3) I was the first Briton ever to sing macapat in the royal palace of Ngayogyakarta Hadiningrat in central Java, a distinction somewhat tempered by the fact that it's so obscure even most Javanese haven't got a clue what it means.

4) On my second day at school I had a live python placed around my neck. You see, we had 'the zoo man' (Mr Whittle his name was) come into my infant school to show and talk about various creatures; everyone volunteered to hold the cute furry ones but when it got to the snake I duly put my hand up and then realised, to my slight discomfort, that I was the only one whose hand was up.

5) I got married three times in my life. All on the same day, and to the same woman. Multi-cultural relationships can get like that...

6) When I was 17 I painted all my finger- and toenails gold. In my defence, I removed the said nail varnish on the last night of the school production of Midsummer Night's Dream, in which I was playing Puck.

Having fulfilled this duty, I hereby tag Boyo, Mrs Boyo, Gadjo Dilo, MC Ward, Scaryduck and The Stirrer.

Was that alright, Ms Blue?

UPDATED EDIT: Tag rules: Link to the person who tagged you. Post the rules on your blog. Write 6 random things about yourself. Tag 6 people at the end of your post and link to them. Let each person you have tagged know by leaving a comment on their blog. Let the tagger know when your entry is posted...

Thursday 23 October 2008

Indonesian pornography - a definition

One of the most hotly contested issues in Indonesian politics for the past few years has been the draft bill on 'pornografi dan pornoaksi' which has been grinding through the parliament (the DPR) for a while now.

Rarely is it possible to trace a controversial law to an individual enmity; but on this occasion it is. Let me tell you a little story...

Once upon a time, there was a dangdut singer called Rhoma Irama. Dangdut is a form of Indonesian pop sounding curiously like Bollywood film music and associated with working-class Muslims, but culturally bearing more than a passing resemblance to Country and Western. Anyway, by the 90s Rhoma Irama's star was on the wane - associated with an old-fashined, un-hip form of music and gradually descending into paunchy middle age, the one-time "King of Dangdut" decided to jack in the music business, become what one can only describe as a "born-again Muslim", and entered parliament as a celebrity candidate for an Islamist party. (Think "country-and-western singer known for rhinestone suits finds Jesus and gets elected as congressman for South Carolina".)
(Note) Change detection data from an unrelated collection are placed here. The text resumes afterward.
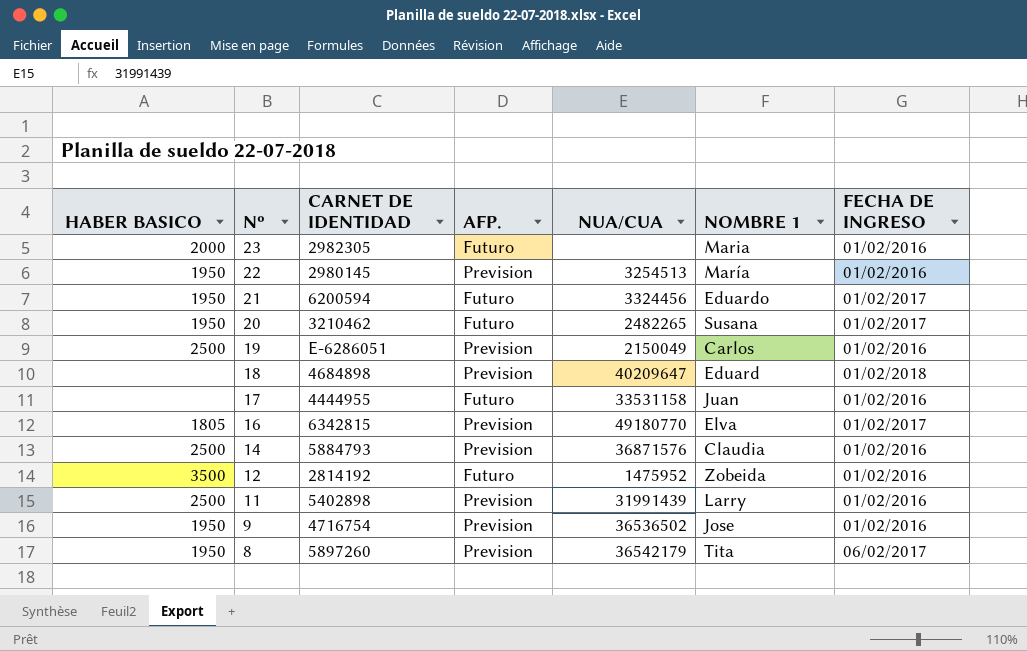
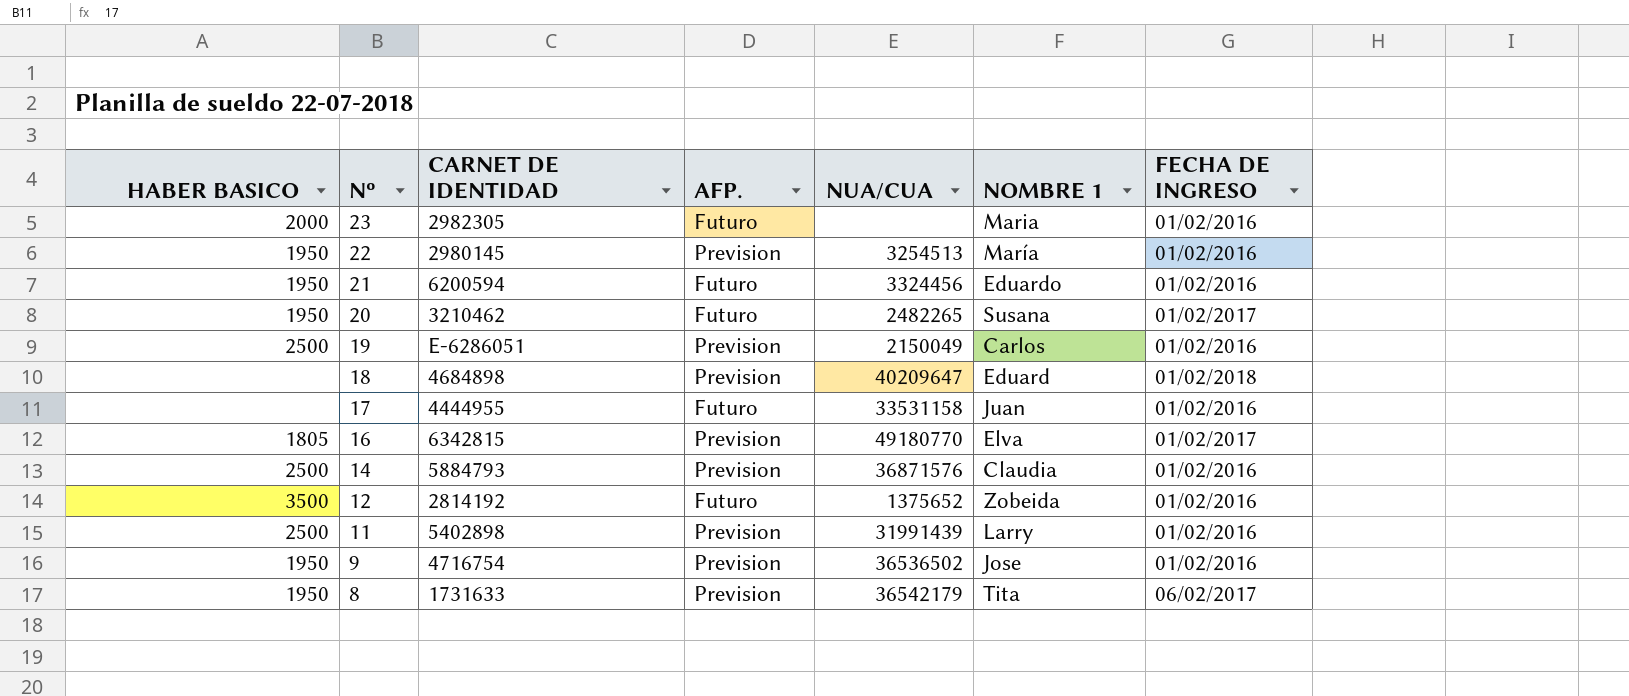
21 | FECHA DE INGRESO: 01/02/2017 -> 01/02/2016
12 | NUA/CUA: 1475952 -> 1375652
8 | CARNET DE IDENTIDAD: 5897260 -> 1731633

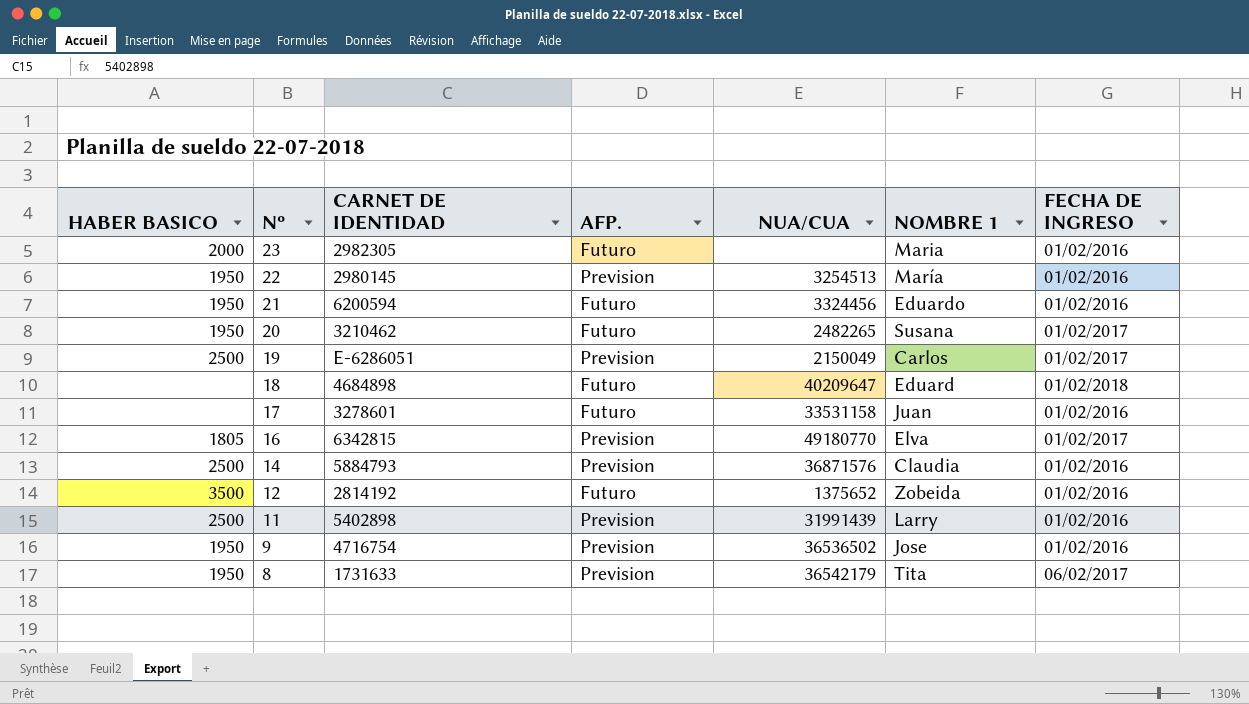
19 | FECHA DE INGRESO: 01/02/2016 -> 01/02/2017
18 | AFP.: Prevision -> Futuro
17 | CARNET DE IDENTIDAD: 4444955 -> 3278601

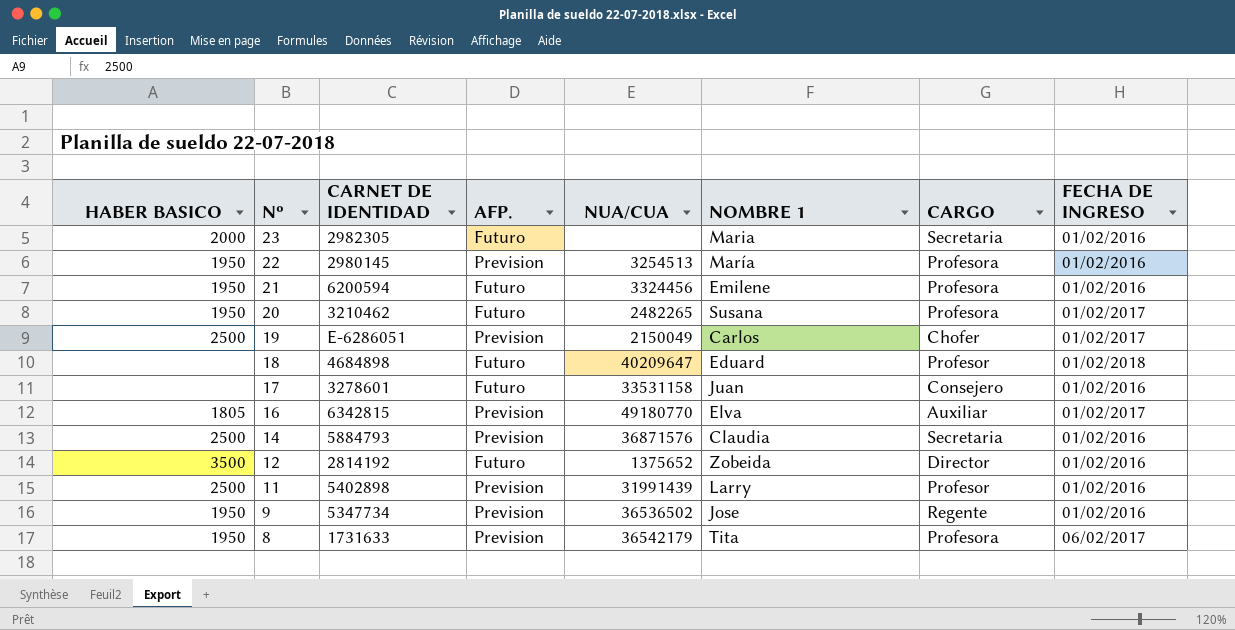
column CARGO | position: none -> 7
21 | NOMBRE 1: Eduardo -> Emilene
9 | CARNET DE IDENTIDAD: 4716754 -> 5347734

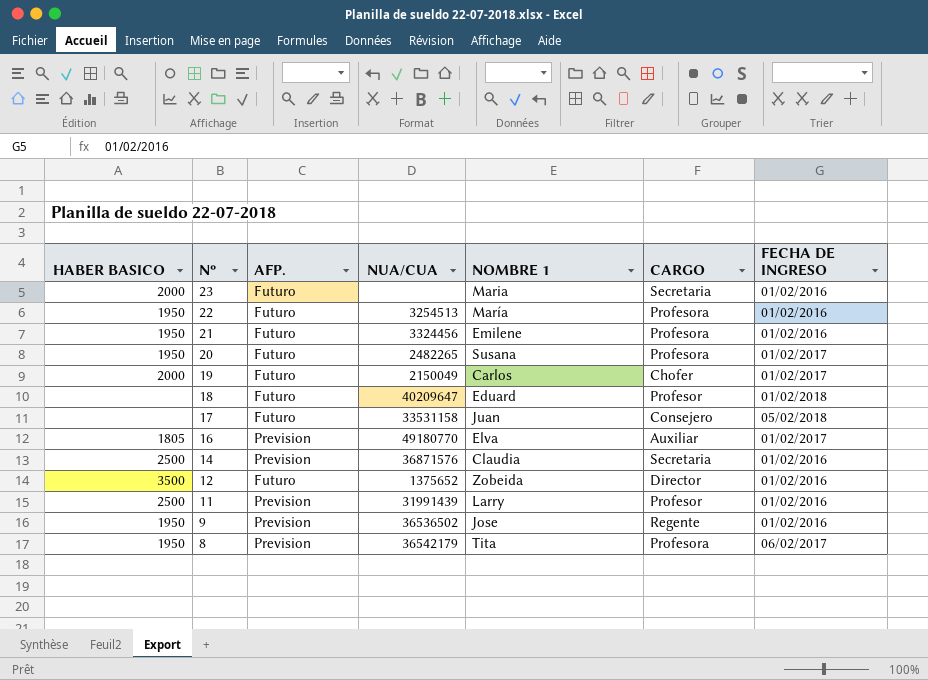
column CARNET DE IDENTIDAD | position: 3 -> none
22 | AFP.: Prevision -> Futuro
19 | HABER BASICO: 2500 -> 2000
19 | AFP.: Prevision -> Futuro
17 | FECHA DE INGRESO: 01/02/2016 -> 05/02/2018

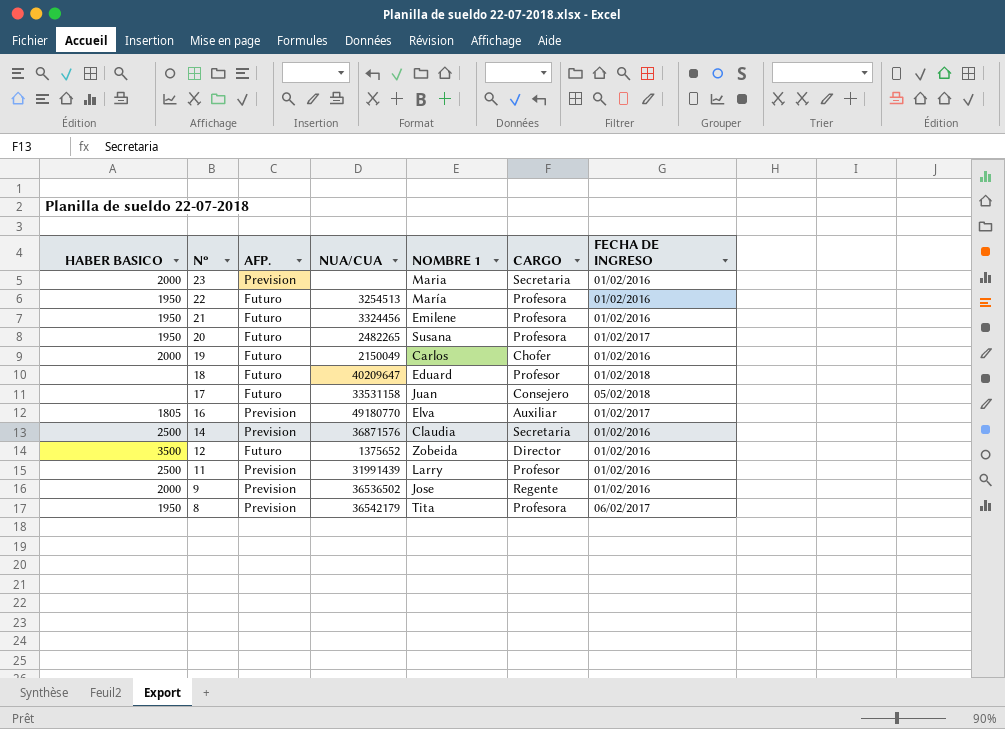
23 | AFP.: Futuro -> Prevision
19 | FECHA DE INGRESO: 01/02/2017 -> 01/02/2016
9 | HABER BASICO: 1950 -> 2000

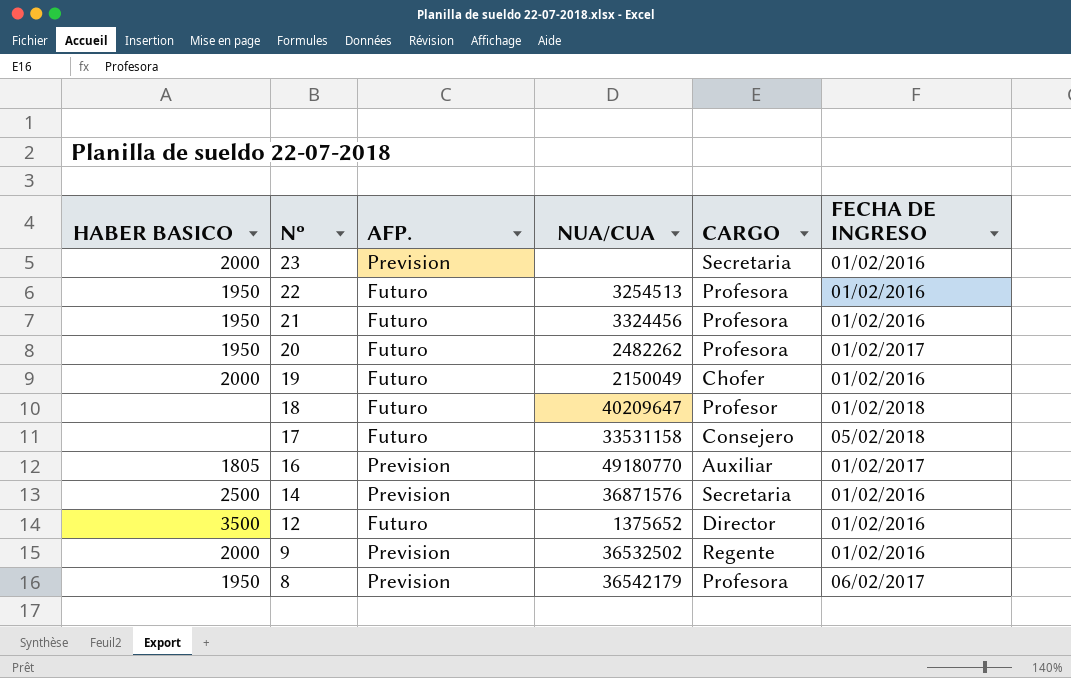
column NOMBRE 1 | position: 5 -> none
row 11: 2500 | Prevision | 31991439 | Larry | Profesor | 01/02/2016 -> none
20 | NUA/CUA: 2482265 -> 2482262
9 | NUA/CUA: 36536502 -> 36532502

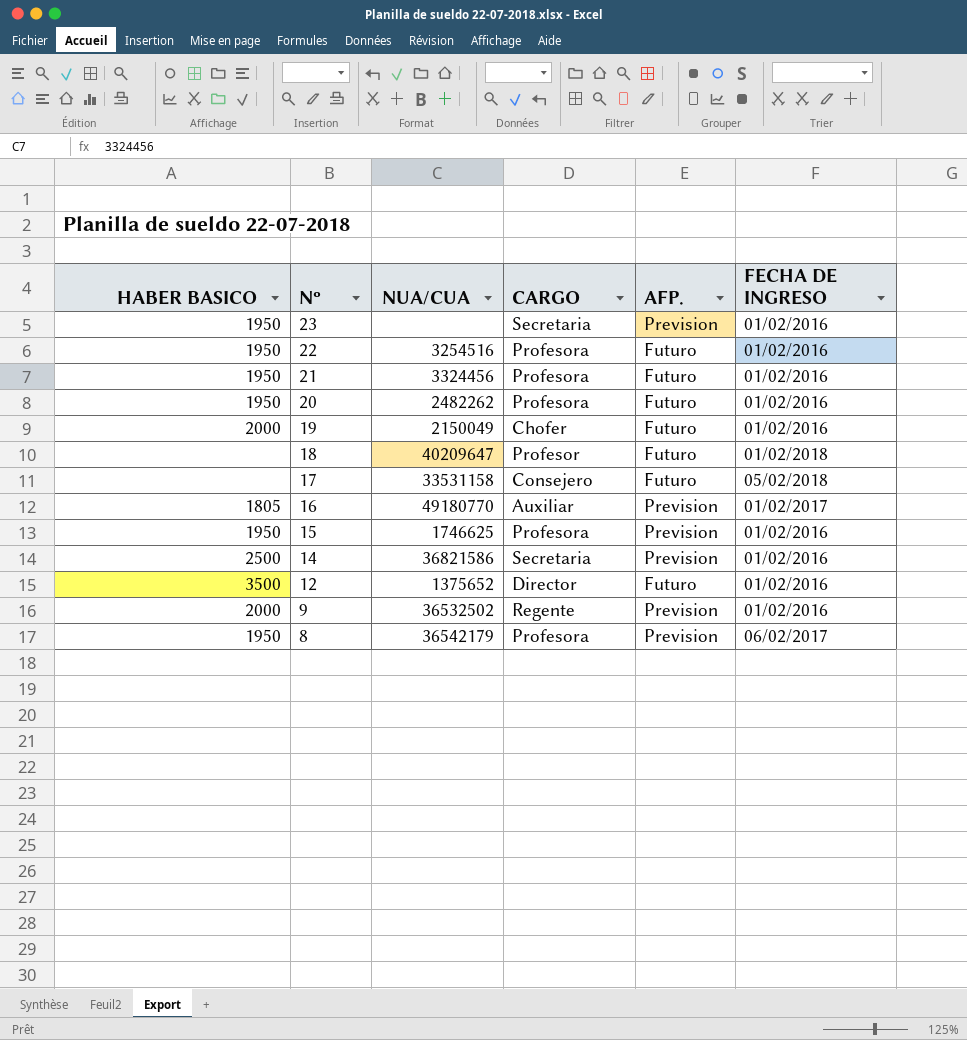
column AFP. | position: 3 -> 5
23 | HABER BASICO: 2000 -> 1950
22 | NUA/CUA: 3254513 -> 3254516
20 | FECHA DE INGRESO: 01/02/2017 -> 01/02/2016
row 15: none -> 1950 | 1746625 | Profesora | Prevision | 01/02/2016
14 | NUA/CUA: 36871576 -> 36821586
And then, a new dangdut star emerged onto the national stage - young, energetic, female, curvacious and decidedly too raunchy for the imams, who started having fits watching her videos, which they nonetheless forced themselves to watch as a moral duty. Yes, it was the time of the 'Ratu Ngebor' (the drilling queen, named for her trademark hip-swivelling dance), Inul Daratista. Suddenly, dangdut had a new monarch and Rhoma Irama was left blinking in the dust. (The opening words of the song you'll find by clicking her name run "O audience - ladies and gentleman, all who are here - please forgive me if I get a bit se-xxyyyyy ")

And did the old duffer take it graciously, perhaps writing a song for her and inviting her for dinner to discuss dance moves? Did he heck - in an unbelievable display of spite, bile and political opportunism, he forbade her from singing any of his old songs and railed against her to any crowd or media outlet that would listen about how she personally endangered the morals of the nation. Following which, he introduced a bill in the DPR outlawing "pornographi dan pornoaksi" - pornography and, er 'pornoaction'. Pornoaction being a term for any 'obscene act' performed live, including - in fact especially - Inul's sell-out shows and TV appearances.

Mind you, she's actually relatively discreet. There's a form of music known as campursari, the female performers of which get even raunchier than Inul.

Anyway, having let the genie out of the bottle, Rhoma Irama soon found it out of his control. In vain did the government point out that pornography was already banned by a perfectly clear law; in vain did many point out that despite that law's existence you can buy hard-core DVDs from under-the-counter cardboard boxes in any market in the nation; no- he went right ahead regardless. And here a fresh problem emerged - there isn't one Islamist party in the DPR, there is a whole bunch of them, most with only a pathetic handful of MPs, all jostling madly to distinguish their indistinguishable policies. And so when Rhoma Irama stood up and said "I think we should ban sexy dancing", that served as a cue for a rival MP to chip in with "I wholeheartedly support that idea, but call for the new law to ban women going bare-shouldered in public as well as sexy dancing..." and so on, like some insane fundamentalist version of the game 'my aunt went to town'.

Finally, this week, The Jakarta Post finally came clean with the working definition or pornography that these zeebs are going with:
"man-made sexuality materials either in the form of drawings, sketches, illustrations, photographs, text, voice, sound, moving pictures, animation, cartoons, poetry, conversations, gestures, or other forms of communicative messages through various kinds of media; and or performances in front of the public, which may incite sexual desire and or violate moral ethics in the community" [sic]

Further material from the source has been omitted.